Syd Barrett with Meic Stevens in a lost BBC documentary
The first piece refers to 1969. It must have been spring or summer, as the next section in Stevens's autobiography is about the Isle of Wight Festival. Meic Stevens, his partner and children were living in a farmhouse (called Caerforiog) near Solva in rural southwest Wales.
Ro’n i’n dal i wneud peth gwaith i’r BBC yng Nghaerdydd pan gwrddes i â chyfarwyddwr ifanc, Gareth Wyn Jones, oedd am ffilmio rhaglen ddogfen amdana i a ’mywyd. Cymeradwyodd y pennaeth rhaglenni y syniad o gael y cywaith ’ma yn rhan o bump o raglenni dogfen am Gymry cyfoes. Roedd un ohonyn nhw am waith gwneuthurwr drymie o Gasnewydd.
Daeth criw ffilmio i lawr am wthnos a ffilmio yng Nghaerforiog, Solfach, a Thyddewi. Wedyn wthnos arall lan yng Nghaerdydd a Llunden.

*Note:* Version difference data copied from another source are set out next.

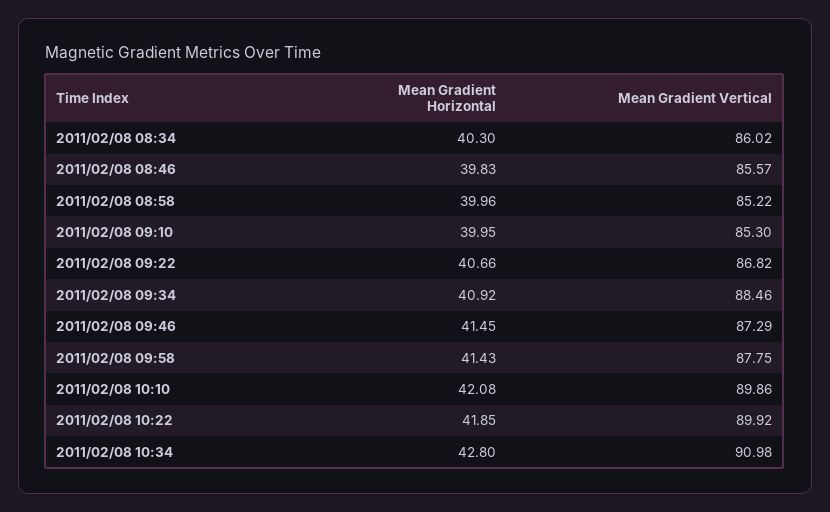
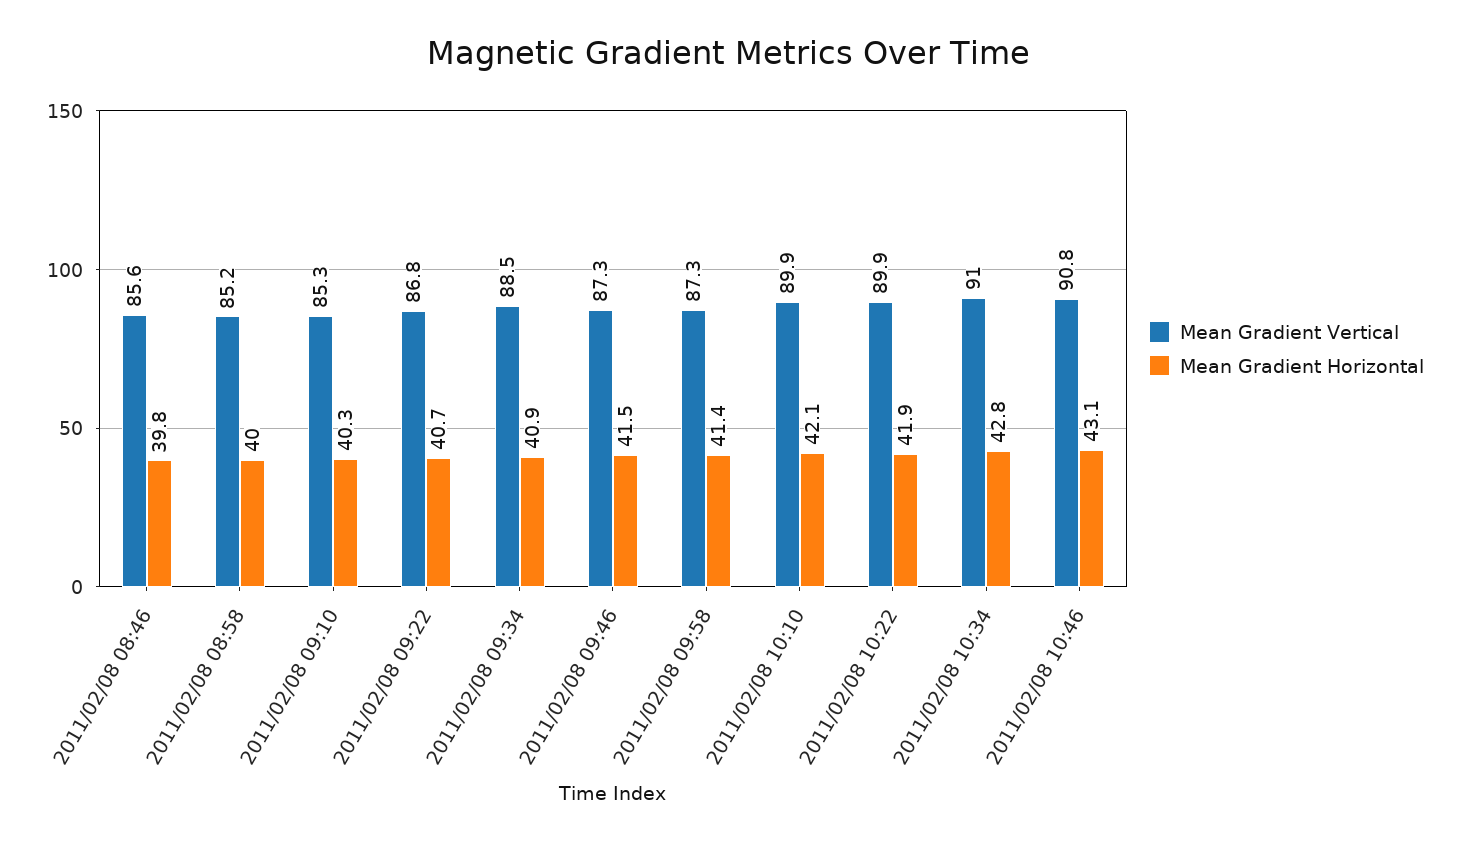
Mean Gradient Horizontal, 2011/02/08 08:34: 40.3 -> none
Mean Gradient Vertical, 2011/02/08 08:34: 86.02 -> none
Mean Gradient Horizontal, 2011/02/08 09:10: 39.95 -> 40.3
Mean Gradient Vertical, 2011/02/08 09:58: 87.75 -> 87.3
Mean Gradient Vertical, 2011/02/08 10:46: none -> 90.8
Mean Gradient Horizontal, 2011/02/08 10:46: none -> 43.1

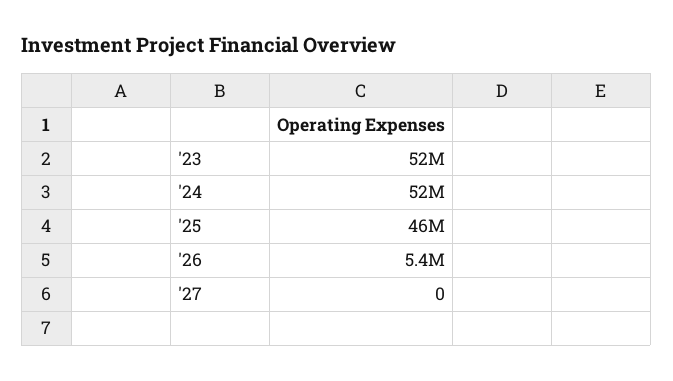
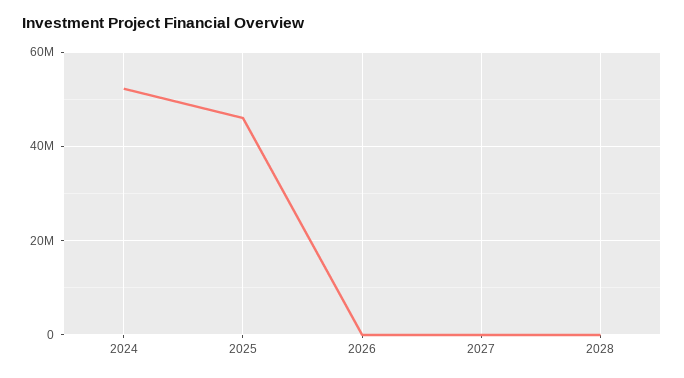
'23: 52000000 -> none
'26: 5400000 -> 0
2028: none -> 0

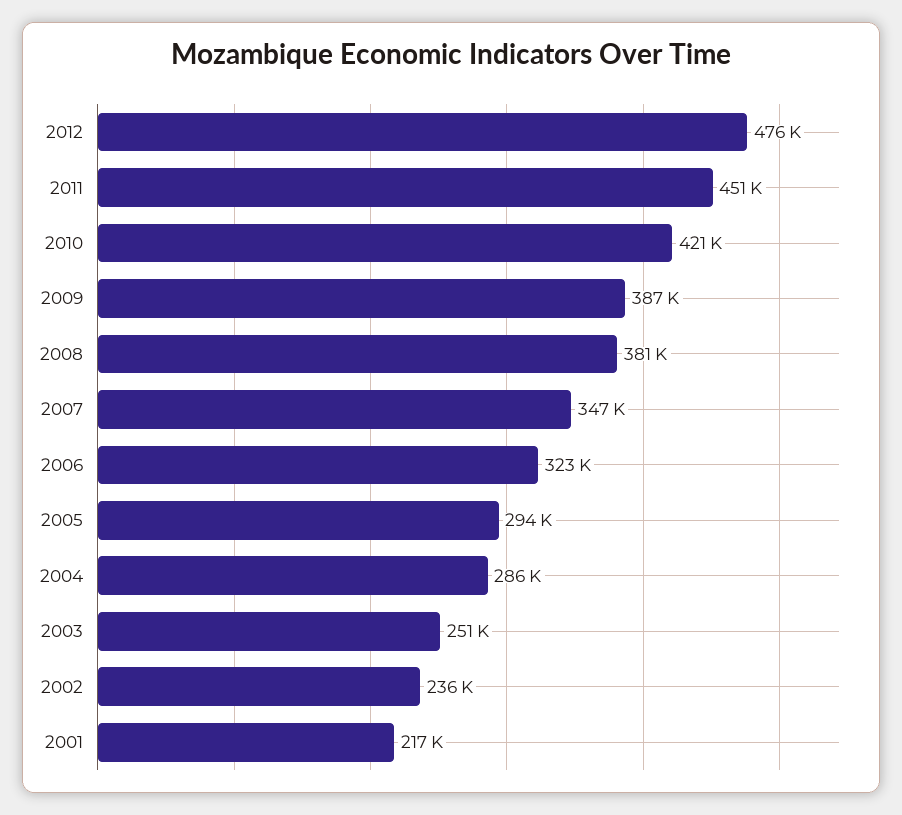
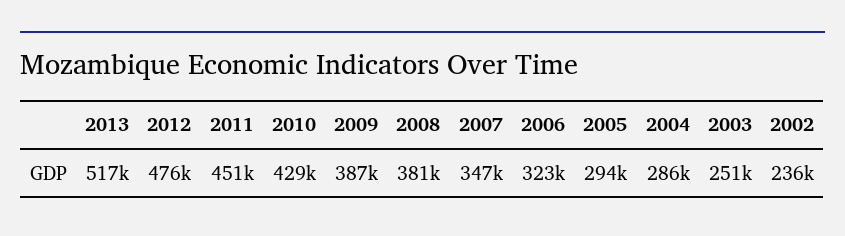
2010: 421000 -> 429000
2001: 217000 -> none
2013: none -> 517000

Y cwbwl wnaeth Gareth oedd ffilmio ein bywyd arferol ni o ddydd i ddydd...
Ymhlith y rhai eraill a ymddangosodd yn y ffilm roedd Heather a Geraint, Gary Farr a Mighty Baby yn Llunden, a Syd Barrett o Pink Floyd fydde’n dod i’n gweld ni yng Nghaerforiog.
Yn nes ymlaen, ffraeodd Gareth ’da’r BBC a mynd i weithio yn Singapore, gan adael y ffilm heb ei golygu. Beth amser wedyn, rhoddodd y BBC ganiatâd i gyfarwyddwr arall olygu portread pum munud ohona i mas o gesys ffilm Gareth, a chafodd beth oedd yn weddill ei daflu mas. Wyth rîl o ffilm un milimedr ar bymtheg oedd yn gyfnod o’n bywyde ni yn 1969! Bachan drwg, Rhydderch Jones!
English translation:
I was still doing a bit of work for the BBC in Cardiff when I met a young director, Gareth Wyn Jones, who wanted to film a documentary about me and my life. The chief programming approved the idea of getting this joint effort as a part of five documentary programs about contemporary Wales. One of the other ones was about a drum-maker from Casnewydd.
The film crew came down for a week and filmed in Caerforiog, Solva, and St. Davids. Then another week in Cardiff and London. All Gareth did was to film our normal day-to-day life…
Among the others who appeared in the film were Heather [Jones] and Geraint [Jarman], Gary Farr and Mighty Baby in London, and Syd Barrett from Pink Floyd, who came to see us in Caerforiog.
Later on, Gareth quarrelled with the BBC and went to work in Singapore, leaving the film unedited. Some time later, the BBC gave permission to another director to edit a five-minutes portrait of me out of the cases of Gareth’s film, and what was left over got thrown out. Eight reels of 16mm film that were a record of our lives in 1969! Shame on you, Rhydderch Jones!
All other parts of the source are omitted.